> [Problem to work on]: Would you find each line in the entries below with the string "none" and copy it?

(User interface change data)
________________________________________

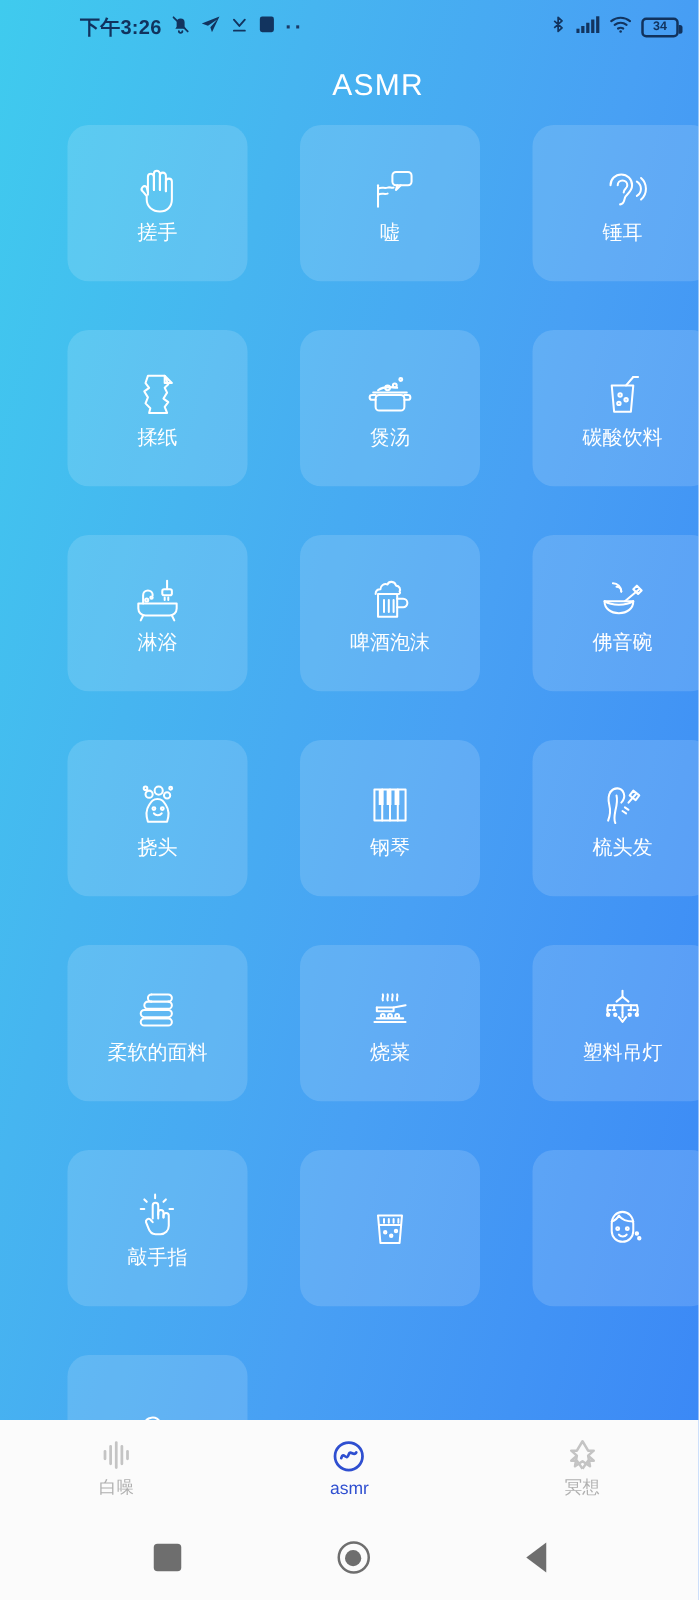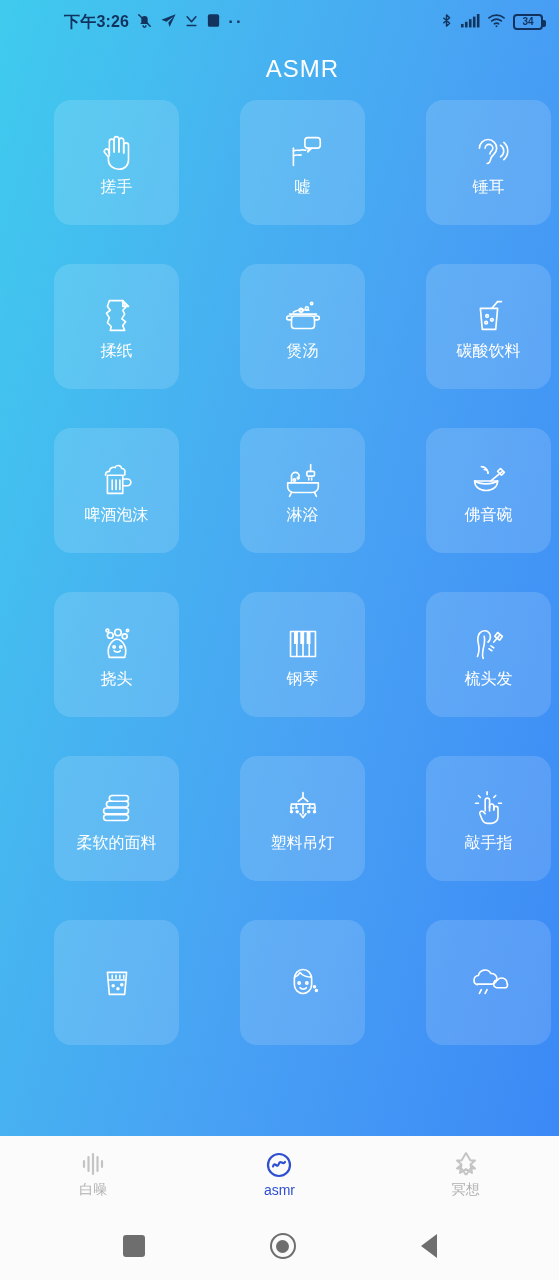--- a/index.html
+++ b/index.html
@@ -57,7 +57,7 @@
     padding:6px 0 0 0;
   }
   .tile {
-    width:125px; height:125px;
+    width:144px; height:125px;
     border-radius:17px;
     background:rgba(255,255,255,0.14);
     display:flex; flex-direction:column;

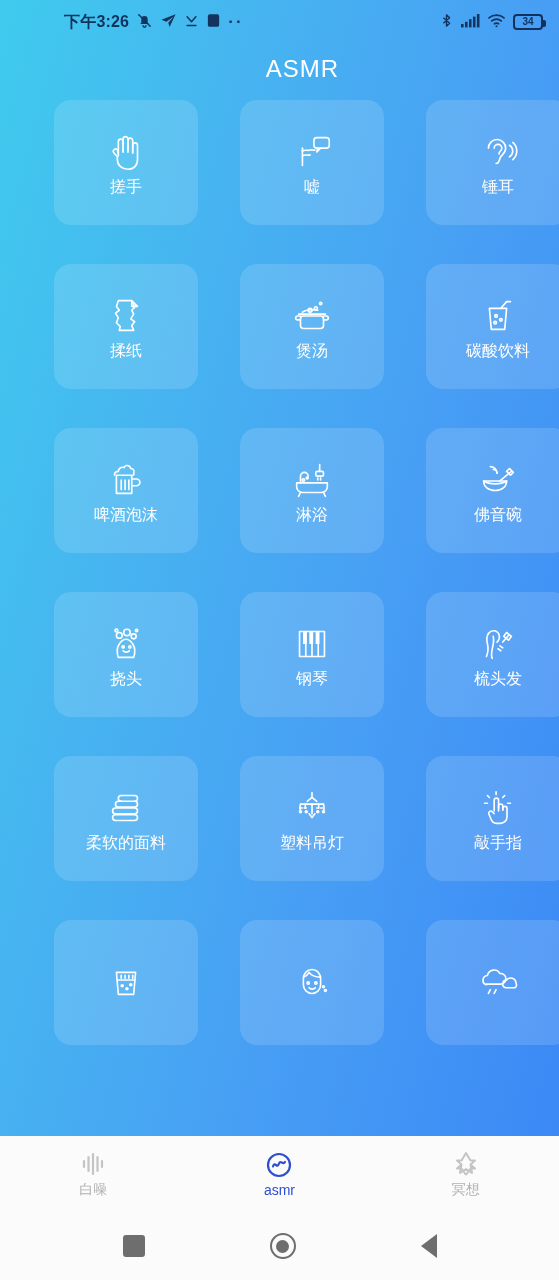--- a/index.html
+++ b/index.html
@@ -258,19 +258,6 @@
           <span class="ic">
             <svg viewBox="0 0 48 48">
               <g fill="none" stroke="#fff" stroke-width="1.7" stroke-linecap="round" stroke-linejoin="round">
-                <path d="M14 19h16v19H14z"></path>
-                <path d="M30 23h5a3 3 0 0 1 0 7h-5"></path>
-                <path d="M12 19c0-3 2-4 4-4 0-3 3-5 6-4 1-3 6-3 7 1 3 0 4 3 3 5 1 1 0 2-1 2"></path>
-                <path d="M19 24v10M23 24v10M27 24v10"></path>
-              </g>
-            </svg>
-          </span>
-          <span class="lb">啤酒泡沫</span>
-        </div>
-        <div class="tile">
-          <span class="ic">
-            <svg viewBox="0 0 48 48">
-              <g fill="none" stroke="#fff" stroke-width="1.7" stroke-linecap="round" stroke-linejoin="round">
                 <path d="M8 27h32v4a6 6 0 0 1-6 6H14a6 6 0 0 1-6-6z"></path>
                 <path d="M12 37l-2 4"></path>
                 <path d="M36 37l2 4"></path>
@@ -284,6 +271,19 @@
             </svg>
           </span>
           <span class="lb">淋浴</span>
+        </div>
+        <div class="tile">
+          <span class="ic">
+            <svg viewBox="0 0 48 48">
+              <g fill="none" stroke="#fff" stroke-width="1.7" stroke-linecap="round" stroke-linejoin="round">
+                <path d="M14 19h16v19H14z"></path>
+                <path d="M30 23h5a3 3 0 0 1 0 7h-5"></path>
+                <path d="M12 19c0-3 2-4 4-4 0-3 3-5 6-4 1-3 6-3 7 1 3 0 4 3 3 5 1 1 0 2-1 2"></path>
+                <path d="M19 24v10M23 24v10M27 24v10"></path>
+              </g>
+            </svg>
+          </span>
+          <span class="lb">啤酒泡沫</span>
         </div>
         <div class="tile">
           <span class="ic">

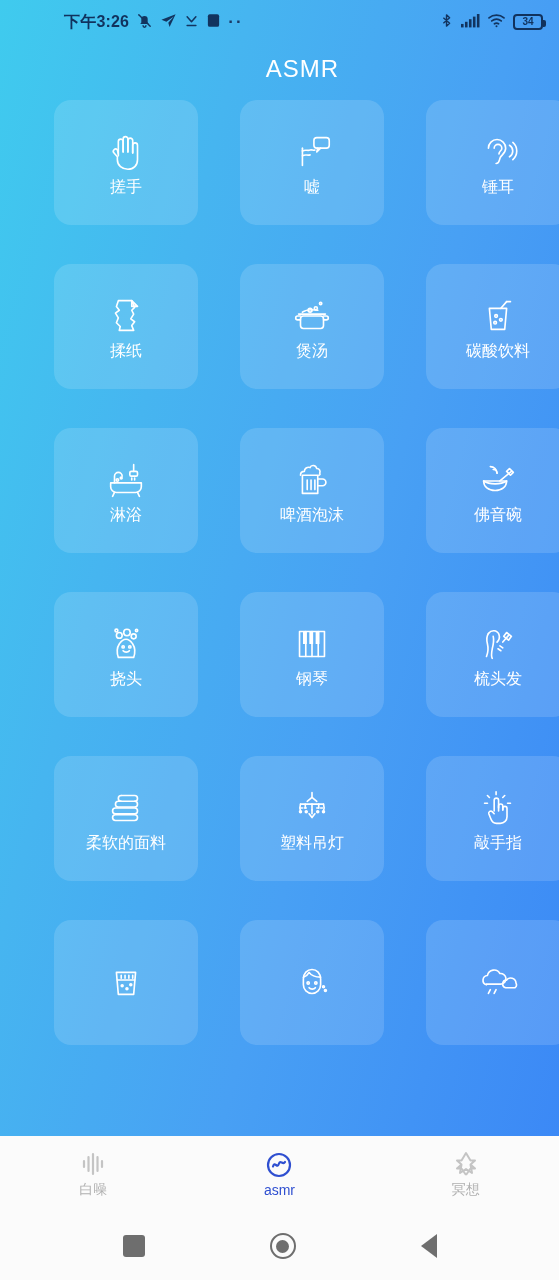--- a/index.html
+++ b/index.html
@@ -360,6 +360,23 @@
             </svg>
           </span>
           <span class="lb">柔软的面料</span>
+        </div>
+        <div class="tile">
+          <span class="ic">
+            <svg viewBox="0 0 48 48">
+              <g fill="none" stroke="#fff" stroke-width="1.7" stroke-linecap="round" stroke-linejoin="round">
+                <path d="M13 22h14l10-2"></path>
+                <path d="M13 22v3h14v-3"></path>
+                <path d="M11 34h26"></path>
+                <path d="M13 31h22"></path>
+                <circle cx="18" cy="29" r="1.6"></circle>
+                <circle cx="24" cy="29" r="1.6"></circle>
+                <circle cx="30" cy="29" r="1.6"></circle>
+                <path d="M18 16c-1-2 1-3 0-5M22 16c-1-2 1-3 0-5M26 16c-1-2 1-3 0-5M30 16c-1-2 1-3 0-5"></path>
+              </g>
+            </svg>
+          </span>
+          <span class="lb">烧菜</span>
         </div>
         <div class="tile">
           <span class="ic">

________________________________________

> [Answer area]:
               <g fill="none" stroke="#fff" stroke-width="1.7" stroke-linecap="round" stroke-linejoin="round">
-              <g fill="none" stroke="#fff" stroke-width="1.7" stroke-linecap="round" stroke-linejoin="round">
+              <g fill="none" stroke="#fff" stroke-width="1.7" stroke-linecap="round" stroke-linejoin="round">
+              <g fill="none" stroke="#fff" stroke-width="1.7" stroke-linecap="round" stroke-linejoin="round">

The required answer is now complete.